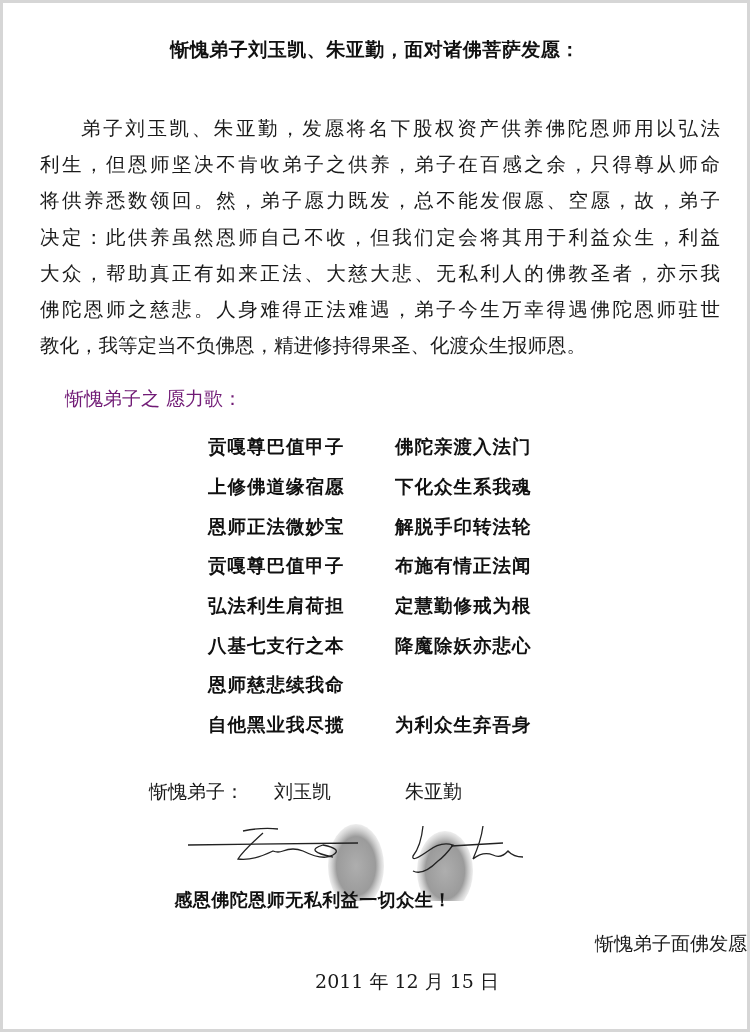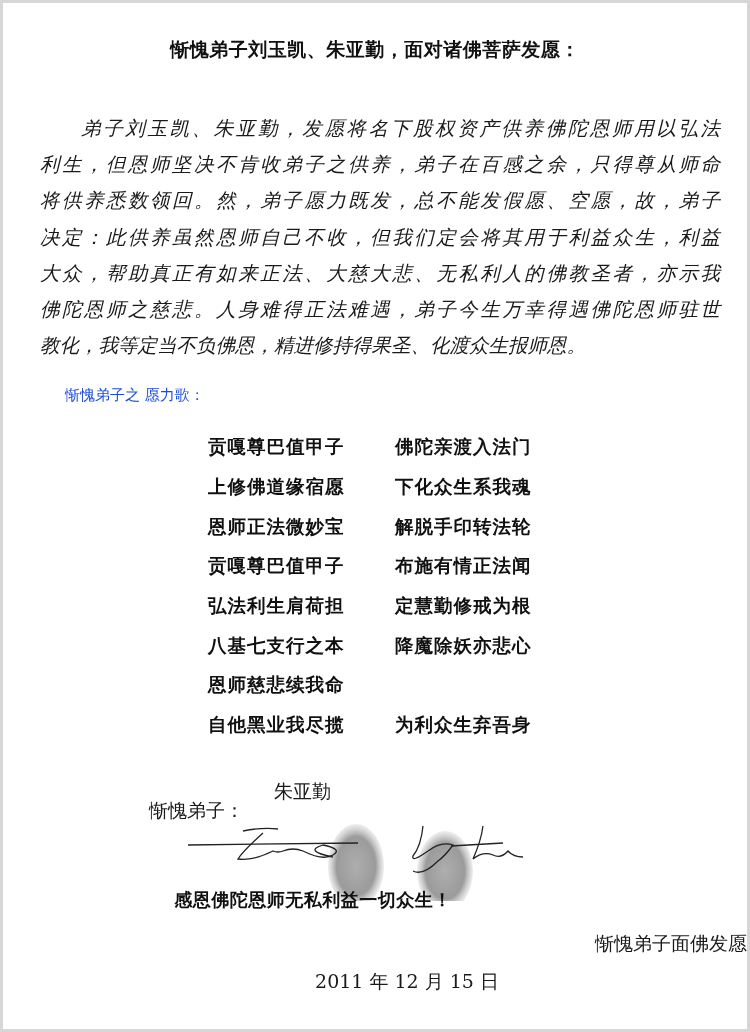--- a/index.html
+++ b/index.html
@@ -11,38 +11,38 @@
   }
   .title {
     position: absolute; top: 34px; left: 0; width: 744px; text-align: center;
     font-family: "DejaVu Sans", sans-serif; font-weight: bold; font-size: 19px;
     letter-spacing: 0.5px; color: #111;
   }
   .body-text {
     position: absolute; left: 37px; top: 108px; width: 680px;
     font-size: 19.5px; line-height: 36.2px; color: #1a1a1a;
   }
-  .body-text .line { display: block; white-space: nowrap; text-align: justify; text-align-last: justify; font-style: italic; }
+  .body-text .line { display: block; white-space: nowrap; text-align: justify; text-align-last: justify; }
   .body-text .line.first { padding-left: 41px; }
   .body-text .line.last { text-align-last: left; }
   .vow-heading {
-    position: absolute; left: 62px; top: 383px; font-size: 15px; color: #1d4ed8;
+    position: absolute; left: 62px; top: 383px; font-size: 19px; color: #701a75;
   }
   .poem {
     position: absolute; left: 205px; top: 424px; width: 360px;
     font-family: "DejaVu Sans", sans-serif; font-weight: bold; font-size: 18.5px; color: #111;
   }
   .poem .row { display: flex; height: 39.7px; align-items: center; }
   .poem .l { width: 187px; letter-spacing: 1px; }
   .poem .r { letter-spacing: 1px; }
   .signers {
     position: absolute; top: 776px; left: 146px; font-size: 19px; color: #1a1a1a;
     display: flex;
   }
-  .signers .lab { width: 125px; margin-top: 19px; }
+  .signers .lab { width: 125px; }
   .signers .n1 { width: 131px; }
   .sig-area { position: absolute; top: 818px; left: 180px; width: 400px; height: 80px; }
   .thanks {
     position: absolute; top: 885px; left: 0; width: 620px; text-align: center;
     font-family: "DejaVu Sans", sans-serif; font-weight: bold; font-size: 18px; color: #111;
     letter-spacing: 0.5px;
   }
   .closing {
     position: absolute; top: 928px; left: 0; width: 744px; text-align: right;
     font-size: 19px; color: #1a1a1a;
@@ -100,20 +100,21 @@
         <span class="l">恩师慈悲续我命</span>
       </div>
     <div class="row">
         <span class="l">自他黑业我尽揽</span>
         <span class="r">为利众生弃吾身</span>
       </div>
   </div>
 
   <div class="signers">
     <span class="lab">惭愧弟子：</span>
+    <span class="n1">刘玉凯</span>
     <span class="n2">朱亚勤</span>
   </div>
 
   <svg class="sig-area" viewBox="0 0 400 80" width="400" height="80">
     <defs>
       <radialGradient id="fp" cx="50%" cy="50%" r="50%">
         <stop offset="0%" stop-color="#9a9a9a" stop-opacity="0.8"></stop>
         <stop offset="70%" stop-color="#7a7a7a" stop-opacity="0.75"></stop>
         <stop offset="100%" stop-color="#aaaaaa" stop-opacity="0.2"></stop>
       </radialGradient>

────────────────────

Task instructions: Repeat the material exactly as it reads, without any of its pictures.

Exercise output:
--- a/index.html
+++ b/index.html
@@ -11,38 +11,38 @@
   }
   .title {
     position: absolute; top: 34px; left: 0; width: 744px; text-align: center;
     font-family: "DejaVu Sans", sans-serif; font-weight: bold; font-size: 19px;
     letter-spacing: 0.5px; color: #111;
   }
   .body-text {
     position: absolute; left: 37px; top: 108px; width: 680px;
     font-size: 19.5px; line-height: 36.2px; color: #1a1a1a;
   }
-  .body-text .line { display: block; white-space: nowrap; text-align: justify; text-align-last: justify; font-style: italic; }
+  .body-text .line { display: block; white-space: nowrap; text-align: justify; text-align-last: justify; }
   .body-text .line.first { padding-left: 41px; }
   .body-text .line.last { text-align-last: left; }
   .vow-heading {
-    position: absolute; left: 62px; top: 383px; font-size: 15px; color: #1d4ed8;
+    position: absolute; left: 62px; top: 383px; font-size: 19px; color: #701a75;
   }
   .poem {
     position: absolute; left: 205px; top: 424px; width: 360px;
     font-family: "DejaVu Sans", sans-serif; font-weight: bold; font-size: 18.5px; color: #111;
   }
   .poem .row { display: flex; height: 39.7px; align-items: center; }
   .poem .l { width: 187px; letter-spacing: 1px; }
   .poem .r { letter-spacing: 1px; }
   .signers {
     position: absolute; top: 776px; left: 146px; font-size: 19px; color: #1a1a1a;
     display: flex;
   }
-  .signers .lab { width: 125px; margin-top: 19px; }
+  .signers .lab { width: 125px; }
   .signers .n1 { width: 131px; }
   .sig-area { position: absolute; top: 818px; left: 180px; width: 400px; height: 80px; }
   .thanks {
     position: absolute; top: 885px; left: 0; width: 620px; text-align: center;
     font-family: "DejaVu Sans", sans-serif; font-weight: bold; font-size: 18px; color: #111;
     letter-spacing: 0.5px;
   }
   .closing {
     position: absolute; top: 928px; left: 0; width: 744px; text-align: right;
     font-size: 19px; color: #1a1a1a;
@@ -100,20 +100,21 @@
         <span class="l">恩师慈悲续我命</span>
       </div>
     <div class="row">
         <span class="l">自他黑业我尽揽</span>
         <span class="r">为利众生弃吾身</span>
       </div>
   </div>
 
   <div class="signers">
     <span class="lab">惭愧弟子：</span>
+    <span class="n1">刘玉凯</span>
     <span class="n2">朱亚勤</span>
   </div>
 
   <svg class="sig-area" viewBox="0 0 400 80" width="400" height="80">
     <defs>
       <radialGradient id="fp" cx="50%" cy="50%" r="50%">
         <stop offset="0%" stop-color="#9a9a9a" stop-opacity="0.8"></stop>
         <stop offset="70%" stop-color="#7a7a7a" stop-opacity="0.75"></stop>
         <stop offset="100%" stop-color="#aaaaaa" stop-opacity="0.2"></stop>
       </radialGradient>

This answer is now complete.